Hints from the hinterland: place-name evidence for the nature of the Flemish presence

Claire Hawes
Thursday 5 May 2016

This is the sixth posting in the series that sets out the content of sessions at the conference to be held in St. Andrews on June 16th and 17th.  Considerable work has been done on place names in Scotland in recent years, much of it undertaken by Dr. Simon Taylor.  In this session Dr. Taylor, partnered by Dr. Peadar Morgan, will explore whether the work undertaken so far on place names sheds light on the Flemish presence in Scotland.

Session Overview

Fleming settlement in Scotland in the 12th and 13th century: the evidence of place-names.

Dr. Simon Taylor 

Place-names in Scotland are notoriously difficult to date: we know when a name is first recorded, but this can be many centuries after it was first coined. There is, however, one group of names that form a notable and valuable exception to this dating problem. These are place-names that contain personal names – so-called anthropotoponyms – whose eponyms can be identified and dated from other sources. In the course of a wider study of such names in Scotland it has emerged that there is a relatively large number of individuals amongst them who, with various degrees of certainty, have been identified as people of Flemish descent. These will be presented in the session within the wider context of names containing identifiable individuals throughout Scotland.  The distribution of place-names which certainly or probably contain Flemish names will be compared with those containing Fleming as an ethnonym, as will be discussed by my Peadar Morgan. Finally some older ideas relating to Flemish people and place-names in Scotland will also be revisited.

‘Fleming’ as an ethnonym

Dr. Peadar Morgan 

Fleming is one of the hardest ethnonyms – name of an ethnicity – to identify accurately in place-names, given the identical, similarly derived, surname. It’s significance once identified is hardly clearer, but hints appear when the distribution of the names, along with a few known tenurial links, are viewed as a whole. This part of the session, illustrating the use of place-name evidence, presents mapped conclusions dividing the surname from the ethnonym.  The implication of this is that Fleming was not, as might have been expected, used to name places colonised by Flemish people. However, it apparently became applied as an occasional marker in two patterns of Flemish involvement and settlement: links with wool production for a number of monastic institutions in Southern Scotland and in Cumbria, and for a small number of early weaving-related settlements.

Session participants

Dr. Alex Woolf is chairman of the session.  He is a senior lecturer in History at St Andrews.  He has written four books and numerous articles on themes in Scottish history.   He has a particular interest in place names and supervised the PhD studies of Paedar Morgan who will be speaking in this session. 

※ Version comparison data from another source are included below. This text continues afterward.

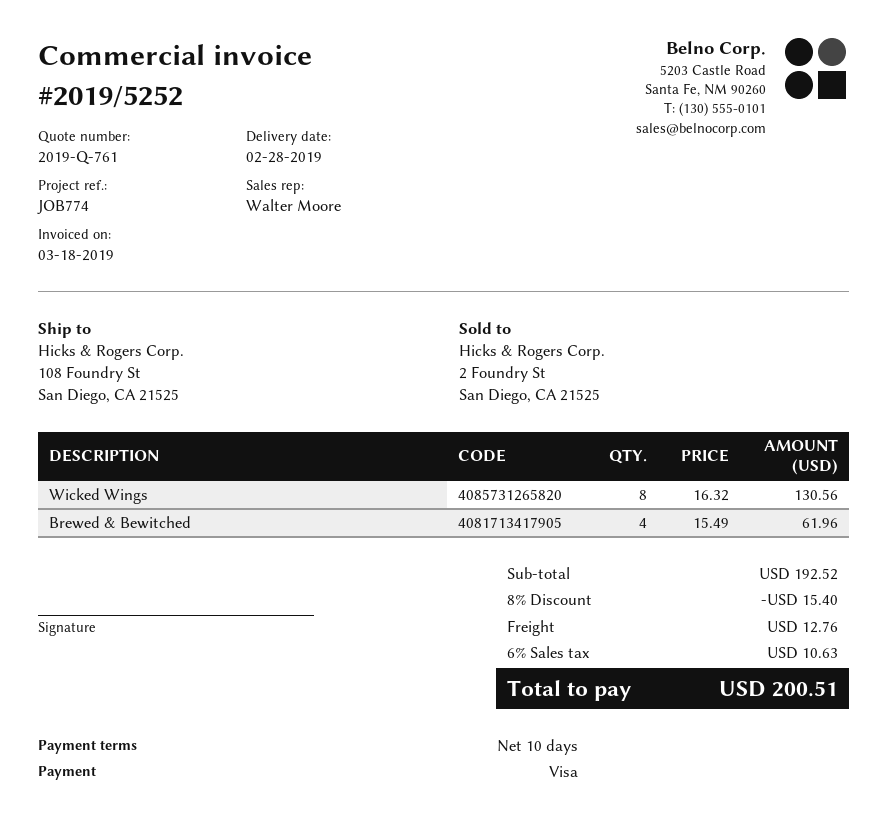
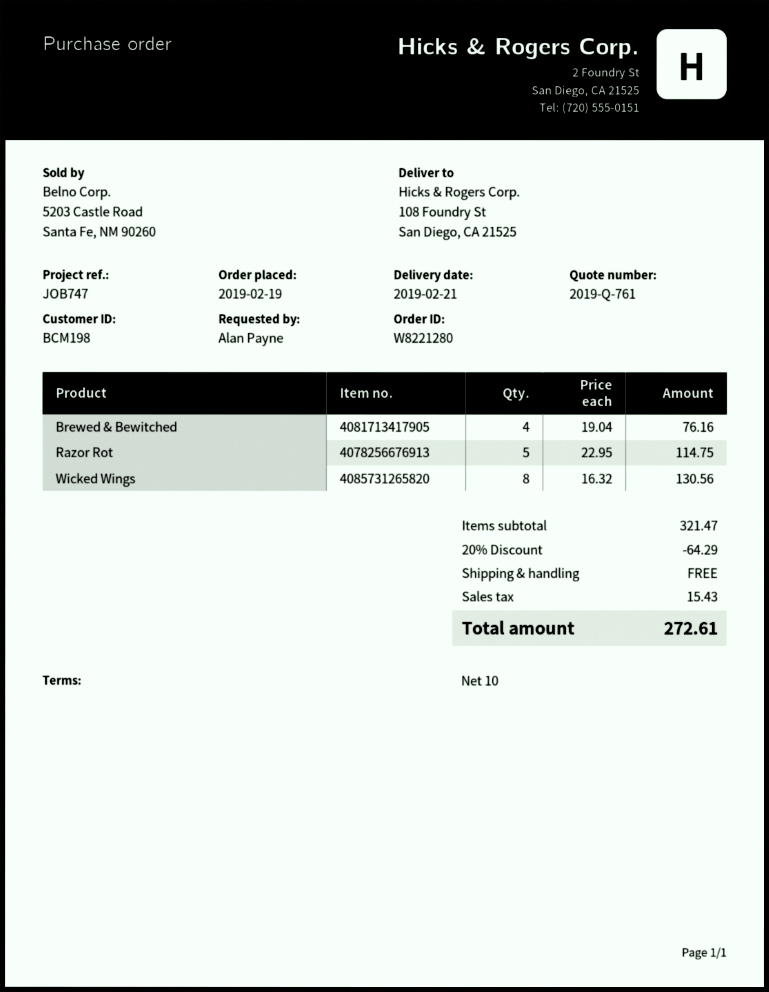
delivery date: 2019-02-28 -> 2019-02-21
reference: JOB774 -> JOB747
Brewed & Bewitched: 4 x 15.49 = 61.96 -> 4 x 19.04 = 76.16
Razor Rot: none -> 5 x 22.95 = 114.75
subtotal: 192.52 -> 321.47
discount: 8% = 15.40 -> 20% = 64.29
shipping: 12.76 -> 0.00
tax: 10.63 -> 15.43
total: 200.51 -> 272.61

Simon Taylor is a lecturer at the University of Glasgow specialising in Scottish onomastics (name-studies), with special emphasis on toponymy (place-names). He has published extensively on the subject including five volumes of the place-names of Fife (2006-2012) and individual volumes on the place-names of Kinross-shire and Clackmannanshire (forthcoming). He helped found the Scottish Place-Name Society in 1996, and was its convener from 2006 to 2011. Since its inception in 2007 he has been an editor of the annual Journal of Scottish Name Studies, the first academic, peer-reviewed publication devoted to Scottish onomastics.

Dr Peadar Morgan completed a part-time PhD in 2013 with the School of History at the University of St Andrews. His thesis identified, and looked at the significance of the names of the many ethnicities appearing in the past and present place-names of Scotland and the Border counties of England.